According to Bernadette Rey Mimoso-Ruiz, « Representing the island also implicates the violence of history and the natural and human ravages, the discoverers and the colonizers » (Rey Mimoso-Ruiz, 2015). Le Clézio admits that while everything that he saw and learned about the people of Raga takes on an importance that goes beyond tourist guides, anthropological stories, and predators, « the reality is sadly commonplace » (R, 106). Since the first explorers’ voyages, foreigners had despoiled the invisible continent: « The Southern Islands have not only been a dreamer’s catchall, but also a meeting place for predators » (R, 106). An array of predators: economic, religious, sexual, military, and cultural. Moreover, one didn’t stop living and building without noticing violence permanently settling in: « In the Pacific Islands, violence prevails over music, a war over games of love. » (R, 126-127). « The island people are the most revolutionary people of all time » (R,128) because they refuse to forget that the predatory civilizations must bear the universal responsibility of slavery, conquest, and colonization. But, they are truly revolutionary because they are « one hundred years ahead of others when it comes to the practice of 'mental metissage' », this « frottement », or friction ( in the Montaigne sense ), this 
« adventure of mixing » that Edouard Glissant coined as « la Relation » (R, 130).  

When the narrator leaves, the island « closes up and withdraws » (R, 131). A land that closes up at the moment of our leaving doesn’t relinquish its right to its own identity. The narrator accuses modern States of attempting to « imprison the Oceanic people within the bars of borders » (R, 132).
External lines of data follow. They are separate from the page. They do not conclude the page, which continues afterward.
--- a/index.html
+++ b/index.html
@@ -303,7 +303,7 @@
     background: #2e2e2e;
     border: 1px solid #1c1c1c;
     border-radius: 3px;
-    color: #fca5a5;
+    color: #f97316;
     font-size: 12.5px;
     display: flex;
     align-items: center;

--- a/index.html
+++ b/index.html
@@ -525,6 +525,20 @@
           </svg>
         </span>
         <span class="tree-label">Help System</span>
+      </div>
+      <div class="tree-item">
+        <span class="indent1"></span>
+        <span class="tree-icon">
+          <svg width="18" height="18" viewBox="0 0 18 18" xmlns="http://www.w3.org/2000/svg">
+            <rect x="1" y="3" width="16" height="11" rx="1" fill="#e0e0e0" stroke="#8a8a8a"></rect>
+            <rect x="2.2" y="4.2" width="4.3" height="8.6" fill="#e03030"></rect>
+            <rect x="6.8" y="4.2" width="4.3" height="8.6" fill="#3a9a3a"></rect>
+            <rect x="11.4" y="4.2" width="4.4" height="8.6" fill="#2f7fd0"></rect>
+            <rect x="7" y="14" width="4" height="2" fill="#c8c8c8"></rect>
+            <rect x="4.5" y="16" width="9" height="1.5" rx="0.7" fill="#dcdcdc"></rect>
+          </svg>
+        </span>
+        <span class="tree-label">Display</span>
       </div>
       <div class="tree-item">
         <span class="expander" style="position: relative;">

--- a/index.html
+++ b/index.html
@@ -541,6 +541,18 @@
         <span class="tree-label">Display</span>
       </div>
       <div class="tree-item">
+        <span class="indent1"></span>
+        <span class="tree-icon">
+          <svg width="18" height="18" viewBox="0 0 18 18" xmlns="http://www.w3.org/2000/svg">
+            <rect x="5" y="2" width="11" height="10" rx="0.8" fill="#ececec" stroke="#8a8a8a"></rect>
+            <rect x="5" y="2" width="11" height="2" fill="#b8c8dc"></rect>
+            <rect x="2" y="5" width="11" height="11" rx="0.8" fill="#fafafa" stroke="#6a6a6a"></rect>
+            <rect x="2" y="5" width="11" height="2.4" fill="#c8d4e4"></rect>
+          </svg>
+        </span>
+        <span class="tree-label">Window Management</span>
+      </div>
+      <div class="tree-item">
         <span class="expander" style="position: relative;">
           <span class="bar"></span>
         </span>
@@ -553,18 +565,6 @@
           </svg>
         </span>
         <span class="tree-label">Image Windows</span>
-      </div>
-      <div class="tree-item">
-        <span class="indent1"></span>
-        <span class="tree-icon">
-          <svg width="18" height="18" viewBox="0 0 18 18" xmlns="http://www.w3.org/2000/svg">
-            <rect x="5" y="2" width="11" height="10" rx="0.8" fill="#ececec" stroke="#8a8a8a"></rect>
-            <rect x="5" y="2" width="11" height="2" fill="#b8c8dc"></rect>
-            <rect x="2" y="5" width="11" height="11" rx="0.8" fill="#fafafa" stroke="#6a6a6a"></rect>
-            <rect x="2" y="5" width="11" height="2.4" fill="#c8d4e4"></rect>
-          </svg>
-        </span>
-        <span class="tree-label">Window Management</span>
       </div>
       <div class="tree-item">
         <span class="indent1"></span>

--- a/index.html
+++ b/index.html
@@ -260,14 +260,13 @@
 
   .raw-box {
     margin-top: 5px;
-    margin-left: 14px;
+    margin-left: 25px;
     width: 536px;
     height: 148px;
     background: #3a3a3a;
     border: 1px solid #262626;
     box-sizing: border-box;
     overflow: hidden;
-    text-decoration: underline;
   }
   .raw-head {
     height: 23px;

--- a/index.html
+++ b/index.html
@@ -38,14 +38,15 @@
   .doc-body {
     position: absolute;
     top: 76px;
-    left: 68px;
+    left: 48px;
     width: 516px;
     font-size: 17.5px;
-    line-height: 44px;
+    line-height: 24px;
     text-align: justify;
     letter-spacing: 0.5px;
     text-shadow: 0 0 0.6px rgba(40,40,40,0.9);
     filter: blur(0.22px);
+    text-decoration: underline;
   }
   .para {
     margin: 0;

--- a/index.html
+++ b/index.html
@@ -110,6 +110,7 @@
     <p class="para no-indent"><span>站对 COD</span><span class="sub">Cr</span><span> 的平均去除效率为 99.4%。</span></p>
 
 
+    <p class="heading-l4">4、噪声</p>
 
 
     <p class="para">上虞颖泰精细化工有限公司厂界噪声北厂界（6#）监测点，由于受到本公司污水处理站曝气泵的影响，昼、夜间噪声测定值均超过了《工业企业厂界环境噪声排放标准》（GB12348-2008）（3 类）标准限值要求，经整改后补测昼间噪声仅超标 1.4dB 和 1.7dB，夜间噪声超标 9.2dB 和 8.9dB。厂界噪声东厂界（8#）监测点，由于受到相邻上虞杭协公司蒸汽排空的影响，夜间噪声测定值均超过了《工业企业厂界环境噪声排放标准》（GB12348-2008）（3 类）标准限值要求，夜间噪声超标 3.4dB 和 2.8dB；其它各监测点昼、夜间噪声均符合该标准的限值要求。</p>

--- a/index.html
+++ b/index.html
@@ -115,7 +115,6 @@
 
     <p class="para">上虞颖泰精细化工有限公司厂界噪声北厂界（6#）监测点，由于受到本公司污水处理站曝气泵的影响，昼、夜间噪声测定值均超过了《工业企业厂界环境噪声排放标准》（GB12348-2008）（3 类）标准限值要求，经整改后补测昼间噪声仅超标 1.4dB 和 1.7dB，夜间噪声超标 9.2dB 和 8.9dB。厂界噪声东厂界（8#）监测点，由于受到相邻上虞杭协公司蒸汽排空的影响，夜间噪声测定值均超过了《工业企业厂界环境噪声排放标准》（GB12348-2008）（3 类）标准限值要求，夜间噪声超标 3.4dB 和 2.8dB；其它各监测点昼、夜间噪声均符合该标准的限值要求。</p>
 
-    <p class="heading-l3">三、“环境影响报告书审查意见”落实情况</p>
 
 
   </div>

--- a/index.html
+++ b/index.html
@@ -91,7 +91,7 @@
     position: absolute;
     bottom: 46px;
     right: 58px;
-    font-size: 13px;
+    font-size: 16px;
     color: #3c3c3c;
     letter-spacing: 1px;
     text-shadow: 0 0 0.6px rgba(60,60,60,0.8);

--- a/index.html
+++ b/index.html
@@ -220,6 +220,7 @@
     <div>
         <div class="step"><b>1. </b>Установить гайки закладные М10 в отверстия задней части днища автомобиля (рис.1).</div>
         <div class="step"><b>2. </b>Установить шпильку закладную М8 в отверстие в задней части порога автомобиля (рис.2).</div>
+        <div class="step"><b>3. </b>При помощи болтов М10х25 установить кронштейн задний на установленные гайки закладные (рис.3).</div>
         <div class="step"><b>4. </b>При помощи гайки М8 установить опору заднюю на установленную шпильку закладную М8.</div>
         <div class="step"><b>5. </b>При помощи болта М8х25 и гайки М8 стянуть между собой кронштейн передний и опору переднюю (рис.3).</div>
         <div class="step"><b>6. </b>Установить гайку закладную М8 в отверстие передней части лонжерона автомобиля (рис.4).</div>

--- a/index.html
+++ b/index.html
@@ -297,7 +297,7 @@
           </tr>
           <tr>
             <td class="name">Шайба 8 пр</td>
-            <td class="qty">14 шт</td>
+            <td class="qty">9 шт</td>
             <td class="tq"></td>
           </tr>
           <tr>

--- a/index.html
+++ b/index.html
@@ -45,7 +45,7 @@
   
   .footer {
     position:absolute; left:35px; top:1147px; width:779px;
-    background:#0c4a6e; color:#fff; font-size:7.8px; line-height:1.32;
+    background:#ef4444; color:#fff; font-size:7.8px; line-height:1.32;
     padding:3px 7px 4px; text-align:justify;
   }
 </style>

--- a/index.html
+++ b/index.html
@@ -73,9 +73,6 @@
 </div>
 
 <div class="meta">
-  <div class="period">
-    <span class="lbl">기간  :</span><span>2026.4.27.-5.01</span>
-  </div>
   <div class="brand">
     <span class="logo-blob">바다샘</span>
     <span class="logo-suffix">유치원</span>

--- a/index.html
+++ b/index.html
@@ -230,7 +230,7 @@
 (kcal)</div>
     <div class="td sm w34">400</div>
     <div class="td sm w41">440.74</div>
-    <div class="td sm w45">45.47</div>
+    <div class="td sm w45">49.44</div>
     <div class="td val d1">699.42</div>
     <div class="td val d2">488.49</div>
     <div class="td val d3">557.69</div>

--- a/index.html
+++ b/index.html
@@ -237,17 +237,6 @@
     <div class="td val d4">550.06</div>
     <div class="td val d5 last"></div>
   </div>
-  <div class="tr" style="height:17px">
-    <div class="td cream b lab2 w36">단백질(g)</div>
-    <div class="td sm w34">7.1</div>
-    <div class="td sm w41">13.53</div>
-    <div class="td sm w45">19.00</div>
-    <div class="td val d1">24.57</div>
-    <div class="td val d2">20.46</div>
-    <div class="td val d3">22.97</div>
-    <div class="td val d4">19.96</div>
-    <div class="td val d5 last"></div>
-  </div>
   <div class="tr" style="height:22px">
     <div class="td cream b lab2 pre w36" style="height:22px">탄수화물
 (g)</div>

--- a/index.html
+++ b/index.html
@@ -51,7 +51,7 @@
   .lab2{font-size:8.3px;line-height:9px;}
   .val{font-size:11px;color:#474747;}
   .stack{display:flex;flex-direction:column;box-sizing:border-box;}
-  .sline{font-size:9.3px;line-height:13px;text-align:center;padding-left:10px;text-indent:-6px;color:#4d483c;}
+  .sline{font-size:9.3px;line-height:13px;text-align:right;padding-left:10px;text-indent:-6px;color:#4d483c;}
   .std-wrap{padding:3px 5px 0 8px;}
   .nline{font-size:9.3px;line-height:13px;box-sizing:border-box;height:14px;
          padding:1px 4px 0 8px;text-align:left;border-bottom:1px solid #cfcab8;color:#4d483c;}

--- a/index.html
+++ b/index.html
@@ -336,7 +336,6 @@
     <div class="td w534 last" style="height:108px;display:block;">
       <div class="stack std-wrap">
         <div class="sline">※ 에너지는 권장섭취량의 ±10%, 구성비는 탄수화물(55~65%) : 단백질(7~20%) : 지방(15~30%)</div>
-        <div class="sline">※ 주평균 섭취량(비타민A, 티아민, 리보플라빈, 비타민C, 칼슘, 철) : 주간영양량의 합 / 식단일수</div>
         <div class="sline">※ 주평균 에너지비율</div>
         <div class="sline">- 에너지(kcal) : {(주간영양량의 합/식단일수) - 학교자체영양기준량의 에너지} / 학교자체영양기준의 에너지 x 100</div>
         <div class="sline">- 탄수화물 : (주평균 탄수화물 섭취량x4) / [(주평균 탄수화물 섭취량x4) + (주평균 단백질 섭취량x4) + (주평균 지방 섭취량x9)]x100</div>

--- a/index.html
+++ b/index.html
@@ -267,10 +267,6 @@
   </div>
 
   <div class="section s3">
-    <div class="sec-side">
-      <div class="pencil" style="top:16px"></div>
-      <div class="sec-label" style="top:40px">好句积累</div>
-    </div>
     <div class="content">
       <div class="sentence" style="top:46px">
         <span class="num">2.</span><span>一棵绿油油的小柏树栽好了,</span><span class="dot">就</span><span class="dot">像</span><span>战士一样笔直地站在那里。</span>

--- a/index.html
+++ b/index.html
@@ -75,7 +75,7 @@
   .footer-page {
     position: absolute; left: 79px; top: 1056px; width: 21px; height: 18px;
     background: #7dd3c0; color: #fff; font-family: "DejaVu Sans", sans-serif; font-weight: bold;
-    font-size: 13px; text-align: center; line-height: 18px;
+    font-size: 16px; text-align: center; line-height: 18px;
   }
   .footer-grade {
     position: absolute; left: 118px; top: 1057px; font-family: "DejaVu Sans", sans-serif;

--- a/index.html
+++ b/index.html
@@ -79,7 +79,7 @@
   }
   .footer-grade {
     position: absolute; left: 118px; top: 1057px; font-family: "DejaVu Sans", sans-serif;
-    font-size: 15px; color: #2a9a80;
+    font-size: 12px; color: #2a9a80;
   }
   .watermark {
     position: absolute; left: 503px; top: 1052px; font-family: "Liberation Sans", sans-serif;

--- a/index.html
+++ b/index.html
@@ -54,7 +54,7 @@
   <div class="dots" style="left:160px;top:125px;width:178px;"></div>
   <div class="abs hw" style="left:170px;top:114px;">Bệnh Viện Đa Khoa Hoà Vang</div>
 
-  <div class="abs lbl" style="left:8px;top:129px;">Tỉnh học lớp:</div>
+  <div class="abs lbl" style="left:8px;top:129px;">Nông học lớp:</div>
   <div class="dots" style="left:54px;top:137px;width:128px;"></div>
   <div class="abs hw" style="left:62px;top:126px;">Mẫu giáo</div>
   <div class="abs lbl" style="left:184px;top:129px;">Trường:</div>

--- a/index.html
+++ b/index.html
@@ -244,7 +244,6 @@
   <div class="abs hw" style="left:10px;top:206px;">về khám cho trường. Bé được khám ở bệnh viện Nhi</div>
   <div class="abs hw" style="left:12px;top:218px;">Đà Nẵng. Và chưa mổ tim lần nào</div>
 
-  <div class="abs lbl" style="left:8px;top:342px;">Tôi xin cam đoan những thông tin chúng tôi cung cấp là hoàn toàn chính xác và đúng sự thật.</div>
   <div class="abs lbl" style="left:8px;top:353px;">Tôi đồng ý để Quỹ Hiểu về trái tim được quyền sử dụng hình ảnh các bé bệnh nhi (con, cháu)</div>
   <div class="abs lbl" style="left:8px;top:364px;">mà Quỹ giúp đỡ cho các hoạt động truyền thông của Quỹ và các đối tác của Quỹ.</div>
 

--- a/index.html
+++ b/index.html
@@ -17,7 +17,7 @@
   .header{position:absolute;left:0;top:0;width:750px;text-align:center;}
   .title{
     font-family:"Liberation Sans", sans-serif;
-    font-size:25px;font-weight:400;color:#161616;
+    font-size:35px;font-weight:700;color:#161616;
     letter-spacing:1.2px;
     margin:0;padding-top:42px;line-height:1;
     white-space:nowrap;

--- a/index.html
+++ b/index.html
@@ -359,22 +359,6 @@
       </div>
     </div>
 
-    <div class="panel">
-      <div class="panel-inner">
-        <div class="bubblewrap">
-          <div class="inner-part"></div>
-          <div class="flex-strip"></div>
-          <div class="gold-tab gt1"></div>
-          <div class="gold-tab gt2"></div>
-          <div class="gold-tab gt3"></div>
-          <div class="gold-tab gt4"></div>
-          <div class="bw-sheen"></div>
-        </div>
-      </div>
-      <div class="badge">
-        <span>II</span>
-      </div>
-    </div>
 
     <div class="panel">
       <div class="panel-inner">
In fact, he challenges the reader to reflect on a tremendous problem for the human conscience (and in 2006, the consequences of rising ocean waters for island nations were, apparently, not yet known), while also asserting the existence of a garden that does not belong to any visitor.

 

        

       Robert Miller

Translation: Martha van der Drift

Translations of quotes in English from Raga are those of Martha van der Drift

 

 

 

 

BIBLIOGRAPHY

BOUNOURE, Gilles, « Jean-Marie Gustave Le Clézio, Raga approche du continent invisible », Le Journal de la Société des Océanistes, 125, 2007, p. 336-338 ; FISHER, Dominique, « Raga, (en)vers (d’)une politique de l’approche », Contemporary French and Francophone Studies, 19.2, 2015, p. 205-214 ; LE CLÉZIO, J.M.G. Raga : approche du continent invisible, Paris, Seuil, 2006 ; RASSON, Luc et Bruno TRITSMANS, « Écritures du rivage : mythes, idéologies, jeux », L’Esprit Créateur, 51.2, 2011, p. 1-3 ; REY MIMOSO-RUIZ, Bernadette, « Les îles lecléziennes : mémoire et initiation »,  Carnets : Revue électronique des études françaises de l’APEF, 3, 2015 ; RIDON, Jean-Xavier, « L’île perdue : entre invisibilité et nostalgie » in Le Clézio : passeur des arts et des cultures, sous la direction de Thierry Léger, Isabelle Roussel-Gillet et Marina Salles, Rennes, Presses universitaires de Rennes, 2010, p. 75-91; ROUSSEL-GILLET, Isabelle, J.M.G. Le Clézio : écrivain de l’incertitude, Paris, Ellipses, 2011.